I've been watching several videos related to this topic (3Blue1Brown, Math Visualized, Aleph 0, etc.) and so far this video imo is the one that tries to explain the idea behind this concept in the cleanest way possible, the animations for this video are incredibly good and made me understand some concepts that I didn't get from other channels explaining the same topic (found this video way more friendly in the given steps to build the group table, also the animations showing what do permutations do to the roots of a polynomial are so good) . Awesome video.
It is clear that you understand what you are talking about and that your goal is to produce videos that highlight the essence of a certain mathematical topic. If you intend to address only those who already know it, to show how elegantly these could be conceptually summarized, the style is good and the graphics are clean. However, if you are also addressing "the rest of us", who do not know a certain topic, or never understood it properly, to put them on the right track, I would suggest a slower pace. It can also be helpful to check how RU-vid interprets your words. An example (4:54): "...color group of the polynomial of a q to the treble group the channel fields..." (= "Galois group.... trivial group... chain of fields... "). I would also suggest providing some information about your Channel. If you don't want to put any personal information in it, at least spell out your purposes. Clearly formulating what you want to do would be of benefit both for you and for your target audience. As you can see I'm interested in the kind of stuff you're doing and wish you all the best.
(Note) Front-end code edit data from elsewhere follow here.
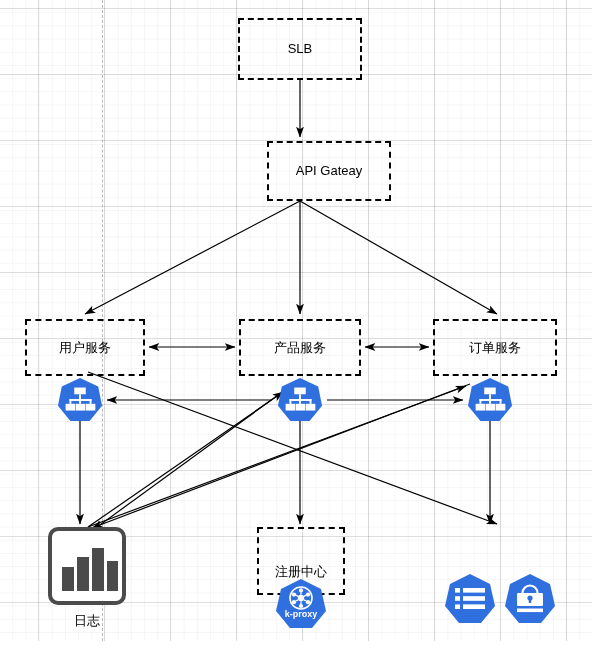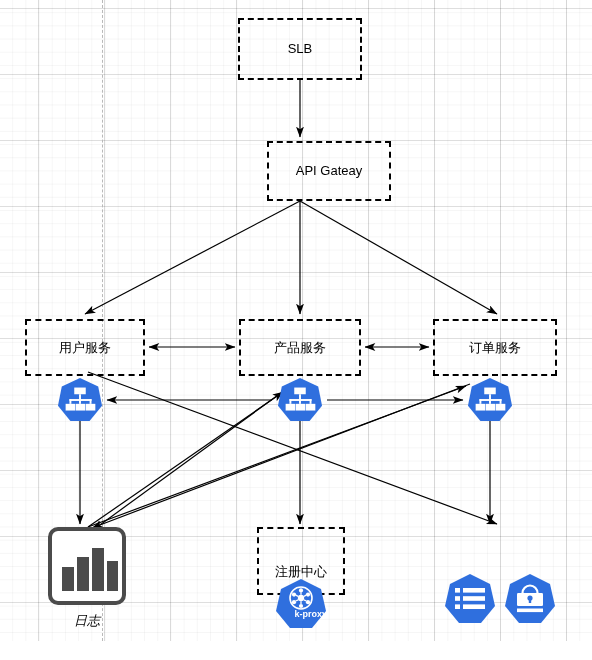--- a/index.html
+++ b/index.html
@@ -162,7 +162,7 @@
       <rect x="55" y="30" width="11" height="30" fill="#4b4b4b"></rect>
     </svg>
   </div>
-  <div class="log-caption" style="left:48px;top:612px;width:78px;font-style:italic;">日志</div>
+  <div class="log-caption" style="left:48px;top:612px;width:78px;">日志</div>
 
   <div class="k8s-icon" style="left:57px;top:377px;">
     <svg viewBox="0 0 48 48" width="46" height="46" xmlns="http://www.w3.org/2000/svg">

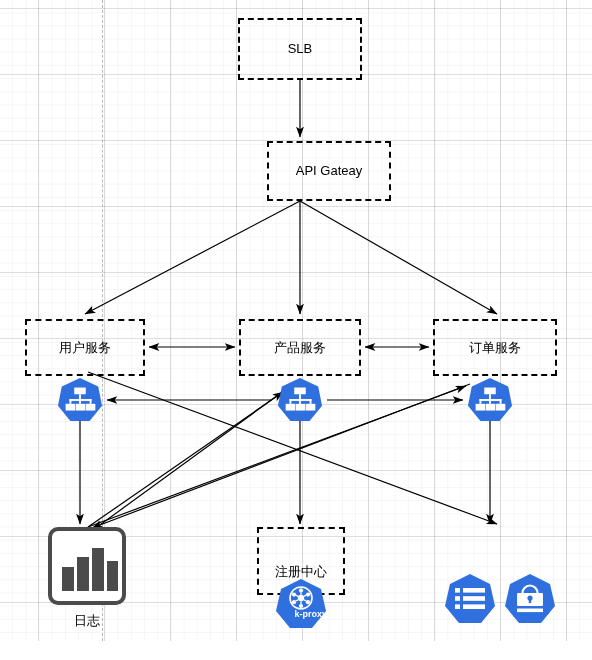--- a/index.html
+++ b/index.html
@@ -83,7 +83,7 @@
     font-size: 9px;
     font-weight: bold;
     color: #ffffff;
-    text-align: right;
+    text-align: center;
     width: 52px;
     white-space: nowrap;
     pointer-events: none;

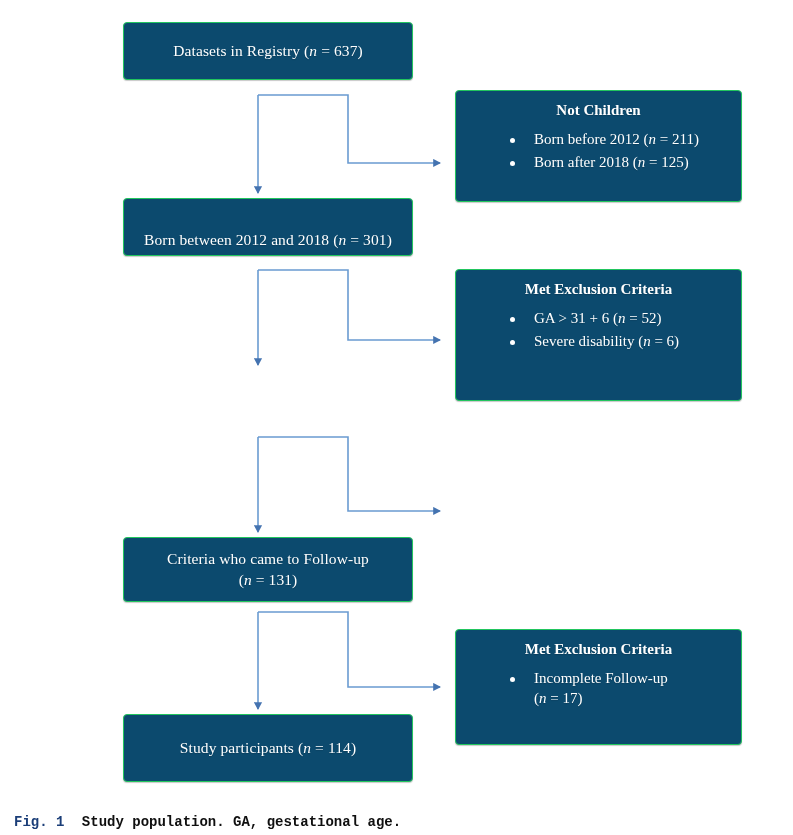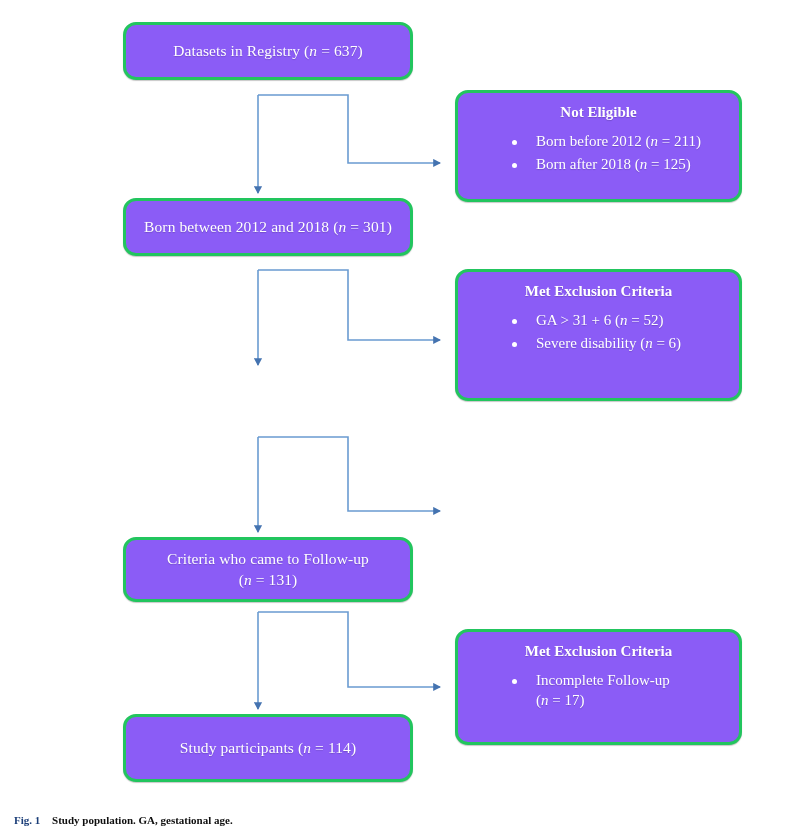--- a/index.html
+++ b/index.html
@@ -28,9 +28,9 @@
   .node {
     position: absolute;
     box-sizing: border-box;
-    background: #8b5cf6;
-    border: 3px solid #22c55e;
-    border-radius: 13px;
+    background: #0c4a6e;
+    border: 1px solid #22c55e;
+    border-radius: 4px;
     color: #ffffff;
     box-shadow: 0 1px 1px rgba(0,0,0,0.22);
   }

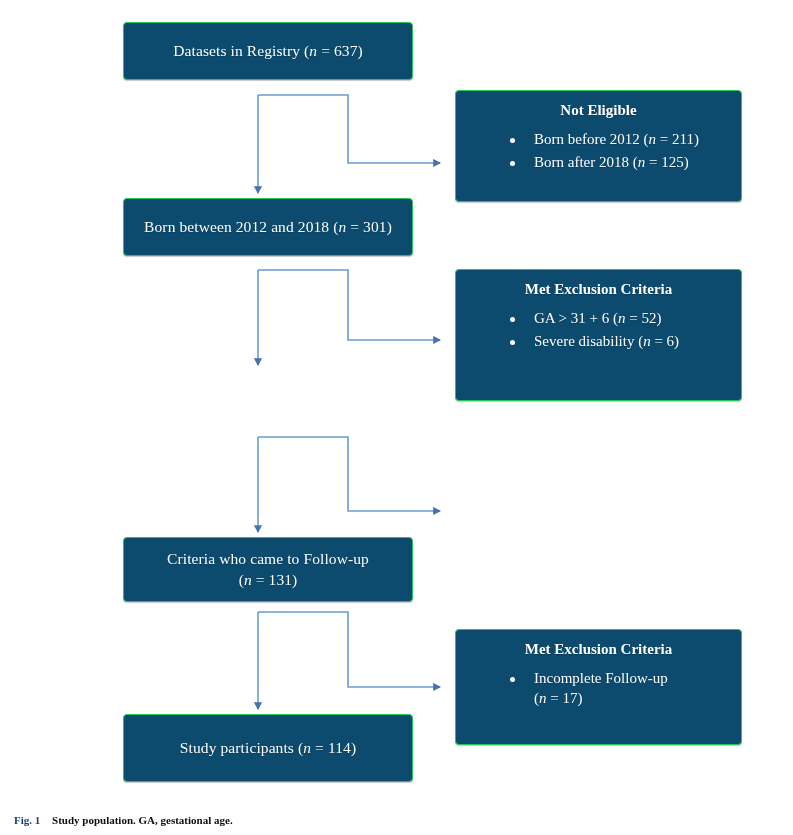--- a/index.html
+++ b/index.html
@@ -171,7 +171,7 @@
   </div>
 
   <div class="node side" style="left:455px; top:90px; width:287px; height:112px;">
-    <div class="side-title">Not Eligible</div>
+    <div class="side-title">Not Children</div>
     <ul class="side-list">
       <li>
         <span class="bullet"></span>

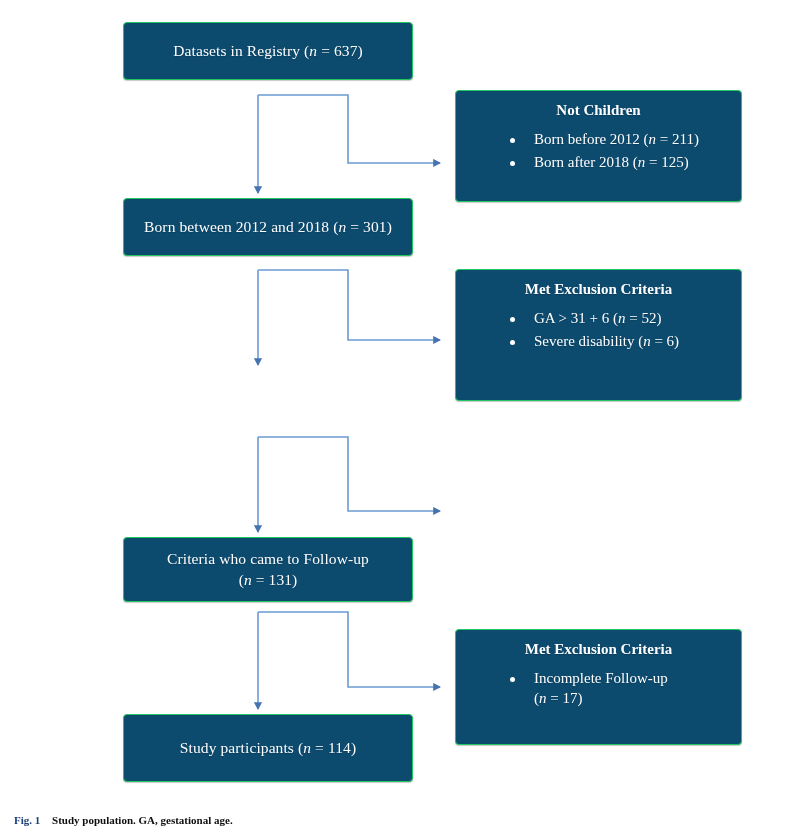--- a/index.html
+++ b/index.html
@@ -150,7 +150,7 @@
     </div>
   </div>
 
-  <div class="node flow" style="left:123px; top:198px; width:290px; height:58px;">
+  <div class="node flow" style="left:123px; top:198px; width:290px; height:58px;align-items:flex-end;">
     <div class="flow-text">
       <span>Born between 2012 and 2018 (<em class="nvar">n</em> = 301)</span>
     </div>

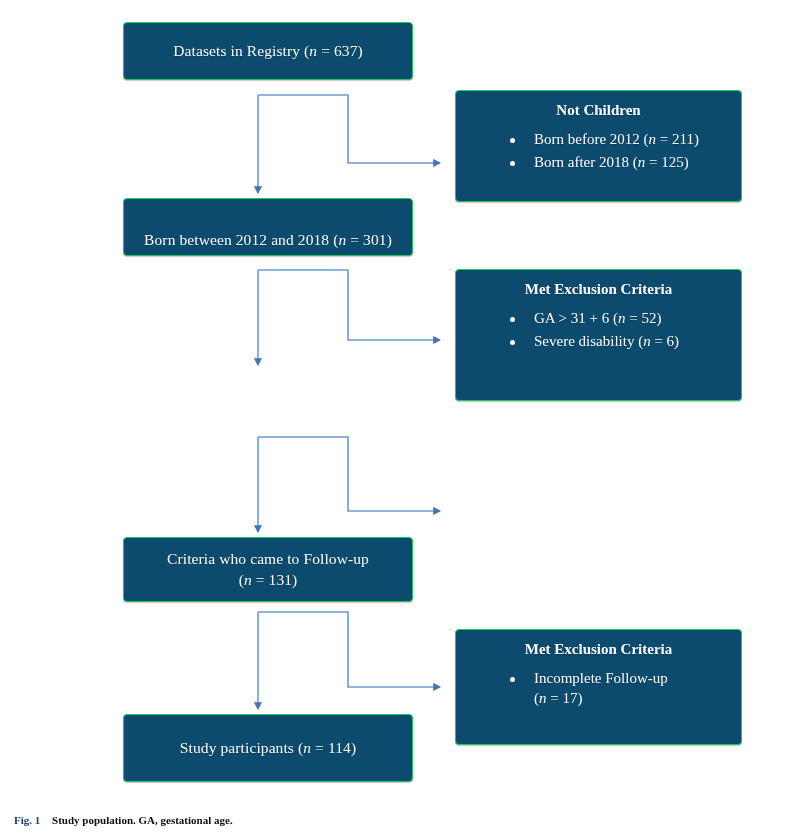--- a/index.html
+++ b/index.html
@@ -96,8 +96,8 @@
     position: absolute;
     left: 14px;
     top: 814px;
-    font-family: Liberation Serif, serif;
-    font-size: 11px;
+    font-family: Liberation Mono, monospace;
+    font-size: 14px;
     font-weight: bold;
     color: #0f0f0f;
     white-space: nowrap;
I think it is fair for a producer to not be aiming at everybody. I have no idea what's going on, and yet the explanation itself managed to evoke some dim sense of "ah". That's definitely a success. There's something to this form of explanation and abstraction that other attempts at "more clarity" manage to somehow miss. Like, the only thing I understood here was that you need to do field extensions (and you can't do that for quintics). What are field extensions, how do they happen, why would I want to do one, where did "Galois group" suddenly jump into the picture, and soo on. I basically understood close to nothing. But I come away with an understanding that you can't do the field extensions for a quintic equation. In a sense, that's all I need to know, although I could not pass the knowledge on too anyone else by an explanation. And if you want to hear things more slowly, you can slow down the video :)
"Slow down" means "take smaller steps", not "do every same step in slow motion". But anyway... Great video -- even though I couldn't exactly follow it all.
Thank you. From one member of the rest of us. I do not understand you. You are speaking to people who already understand Galois theory and can follow you. Your accent makes it hard for me to understand your words.
Just a reminder if you are having trouble understanding all this: Galois died at 20 years age. And several months of his short life were imprisoned due political reason.
Why? You know, I have a cousin that has multiple PhDs in ancient languages. He studied languages we don't even know how to pronounce anymore. He makes minimum wage at a museum. That feels like studying group theory to me.
Does all of that mean that there is still hope that one day we find general solutions that includes trigonometry for polynomials of higher degrees? Somewhat like the "casus irreducibilis" for 3rd degree polynomials?
it's worse, actually - there is no solution with any elementary functions (all trigonometry fuinctions included), meromorphic functions, their integrals and derivatives.
Relating this to the fundamental theorem of symmetric polynomials that relates coefficients to the roots will be fantastic. Why should roots obey the permutations in the first place for solvability? Because if they don't we will have the original polynomial altered.
Ok, if they'res no quintic formula. How are we going write the root (or roots if you feel complex) of x⁵ - x - 1 without using decimals? My idea is to use this root function "R( f(x) , n ) where n is what specific constant it's talking about", so √2 will be R( x² - x , 1 ). Not only that but it could do non polynomials like this log2 (3) = R( 2^x - 3 , 1 ).
Actually, you can find a solution to the general quintic using a function called the Bring radical. You can use a quadratic Tschirnhaus transformation (change of variable) to reduce a general quintic to the form y^5+ay^2+by+c=0 (principal quintic form), then a quartic transformation to reduce it to the form v^5+dv+e=0. The solutions to this are (d^1/4)BR((d^-5/4)e) and its conjugates, where BR(a) is the Bring radical.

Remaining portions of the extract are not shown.